*WHAT YOU WILL DO*
Wherever "text" appears in a line of the listing, report that line.

*STORED DATA*
Content starts

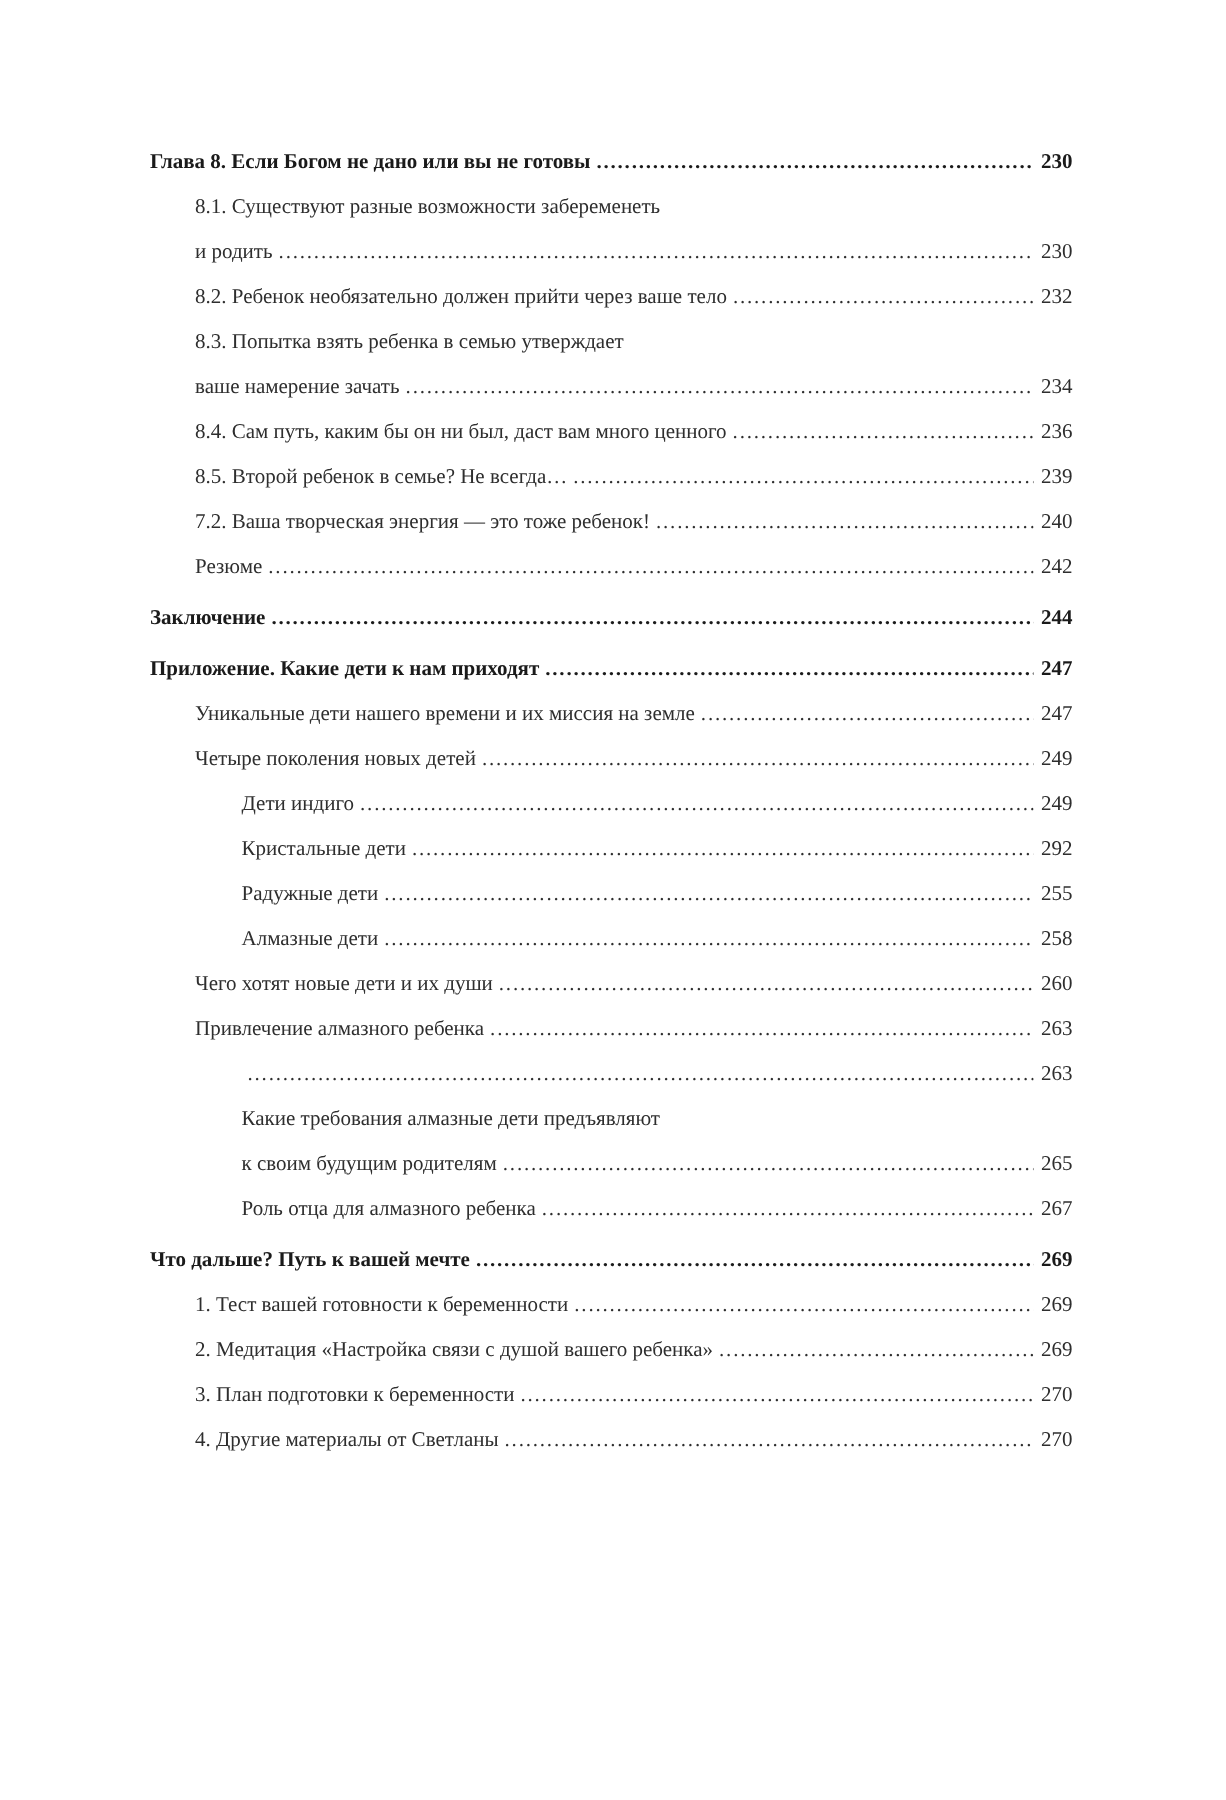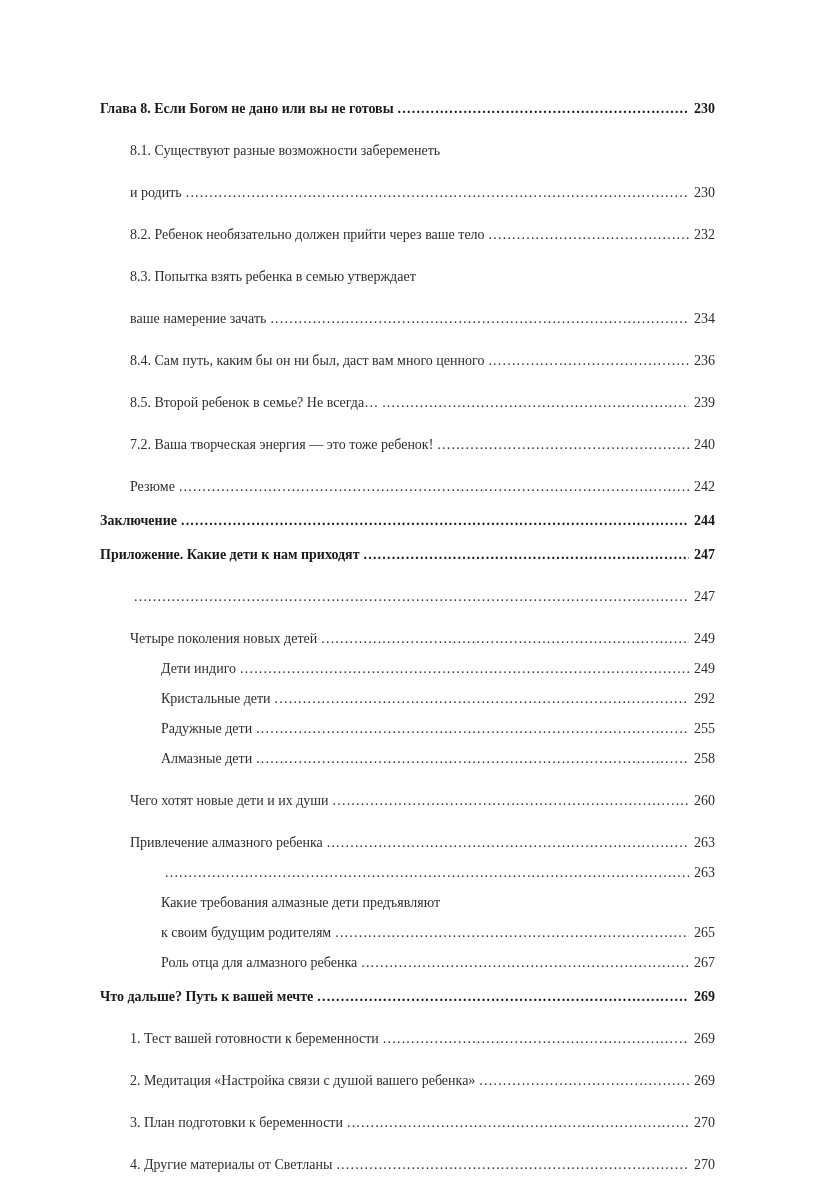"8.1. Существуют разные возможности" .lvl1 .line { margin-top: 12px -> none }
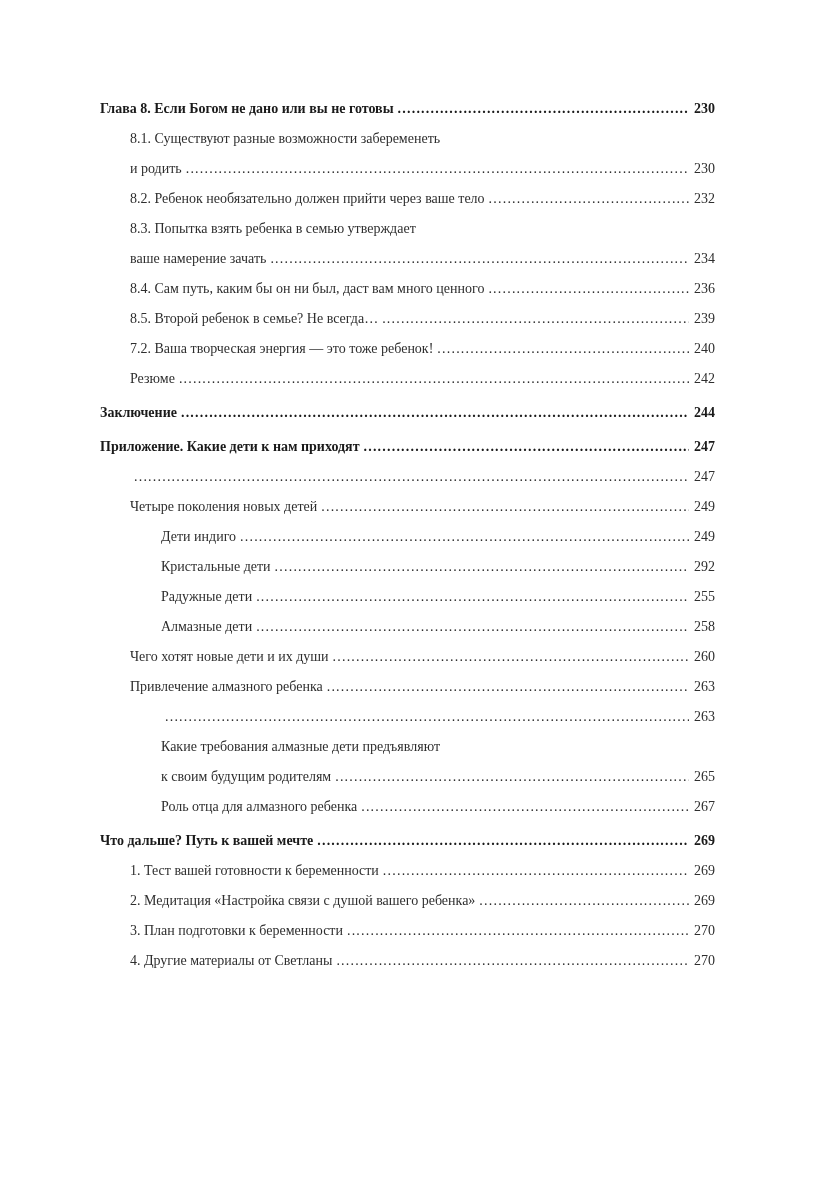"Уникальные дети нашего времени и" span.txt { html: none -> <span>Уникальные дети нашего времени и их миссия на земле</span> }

Content ends
Content starts

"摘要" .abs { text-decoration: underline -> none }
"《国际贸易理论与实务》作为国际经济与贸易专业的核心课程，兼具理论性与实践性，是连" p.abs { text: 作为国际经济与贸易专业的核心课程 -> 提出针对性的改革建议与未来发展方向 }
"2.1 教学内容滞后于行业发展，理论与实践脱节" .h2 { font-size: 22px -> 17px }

Content ends

*SOLUTION TO THIS TASK*
"摘要" .abs { text-decoration: underline -> none }
"《国际贸易理论与实务》作为国际经济与贸易专业的核心课程，兼具理论性与实践性，是连" p.abs { text: 作为国际经济与贸易专业的核心课程 -> 提出针对性的改革建议与未来发展方向 }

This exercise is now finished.